Age-friendly jobs offer less physical exertion, greater use of social skills, and less harsh environmental conditions.
The 10 most age-friendly occupations in 2020 were guides, receptionists, ticket agents, secretaries, human resources managers, proofreaders, insurance salespeople, insurance adjusters, business promotion agents, and vocational and educational counselors. The 10 least age-friendly occupations were concrete and cement workers, carpenters, painters, masons, tool and die makers, library technicians, chemists, furniture and wood finishers, mixing and blending machine operators, and construction laborers.
Ninety-two percent of the increase in the AFI index over the last three decades was due to changes within occupations; the balance was the result of a shifting mix of occupations in the US economy. Employment in above average age-friendly occupations increased by about 44 percent, compared to an increase of 21 percent for below average age-friendly occupations.
Overall, employment in above average age-friendly occupations rose by 49 million workers.
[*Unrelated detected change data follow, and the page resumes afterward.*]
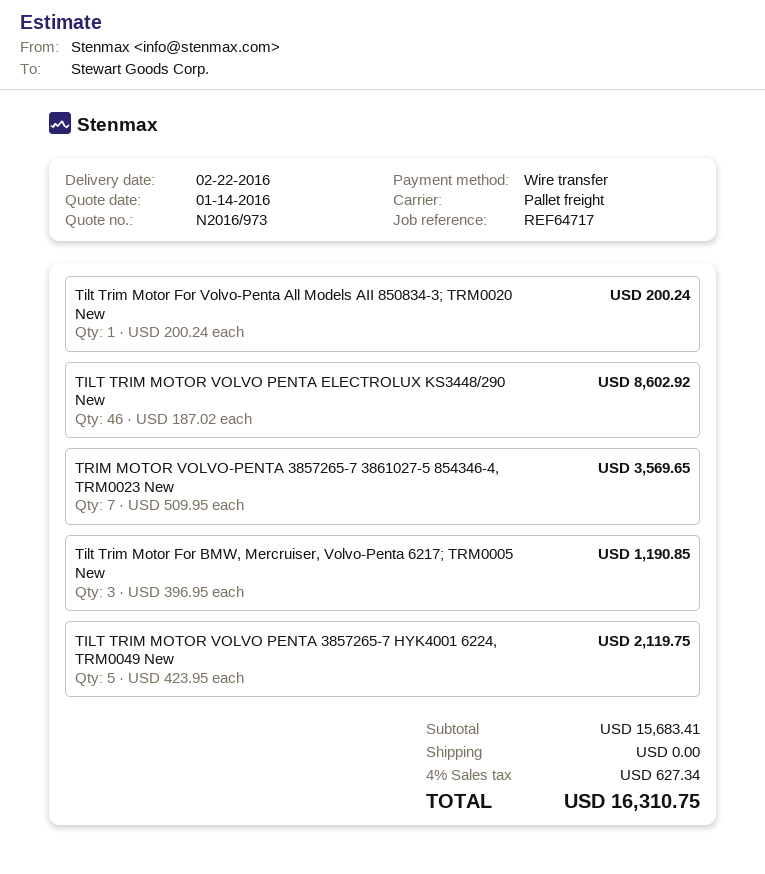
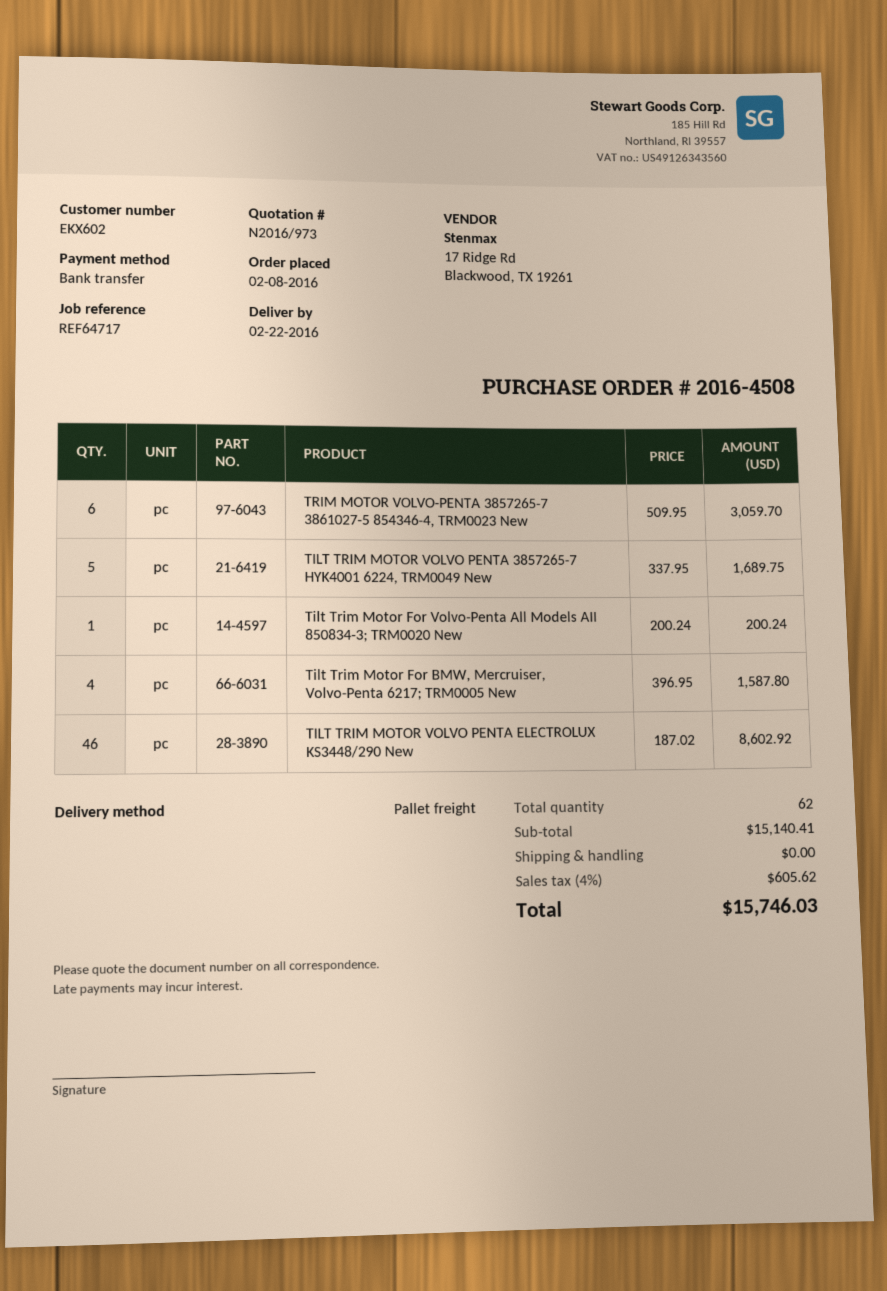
TRIM MOTOR VOLVO-PENTA 3857265-7 3861027-5 854346-4, TRM0023 New: 7 x 509.95 = 3569.65 -> 6 x 509.95 = 3059.70
Tilt Trim Motor For BMW, Mercruiser, Volvo-Penta 6217; TRM0005 New: 3 x 396.95 = 1190.85 -> 4 x 396.95 = 1587.80
TILT TRIM MOTOR VOLVO PENTA 3857265-7 HYK4001 6224, TRM0049 New: 5 x 423.95 = 2119.75 -> 5 x 337.95 = 1689.75
subtotal: 15683.41 -> 15140.41
tax: 4% = 627.34 -> 4% = 605.62
total: 16310.75 -> 15746.03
Given that the AFI is positively correlated with the share of older workers, these changes appear to favor creation of new, more accommodating jobs for older workers. Indeed, employment of those aged 50 years and above accounts for 28 million of the 42 million worker increase in US employment between 1990 and 2020.
However, closer examination shows that older workers were not the main beneficiaries of the increase in age-friendly jobs. While older female and college-graduate workers have moved into more age-friendly jobs since 1990, so have women and college graduates of all ages. Men without a college degree have not done so, however. A key explanation for this finding is the large number of these men working in manufacturing and construction, industries with relatively few age-friendly jobs and which have seen the least improvement in their age friendliness. A related reason for this pattern may be that characteristics that make jobs friendly to older workers also make them attractive to women and college graduates, who may have been able to outcompete older nongraduate men for these jobs.
These results suggest that while the creation of age-friendly occupations is supportive of employment at older ages, relying on the creation of new age-friendly jobs may not be sufficient for boosting employment of older workers.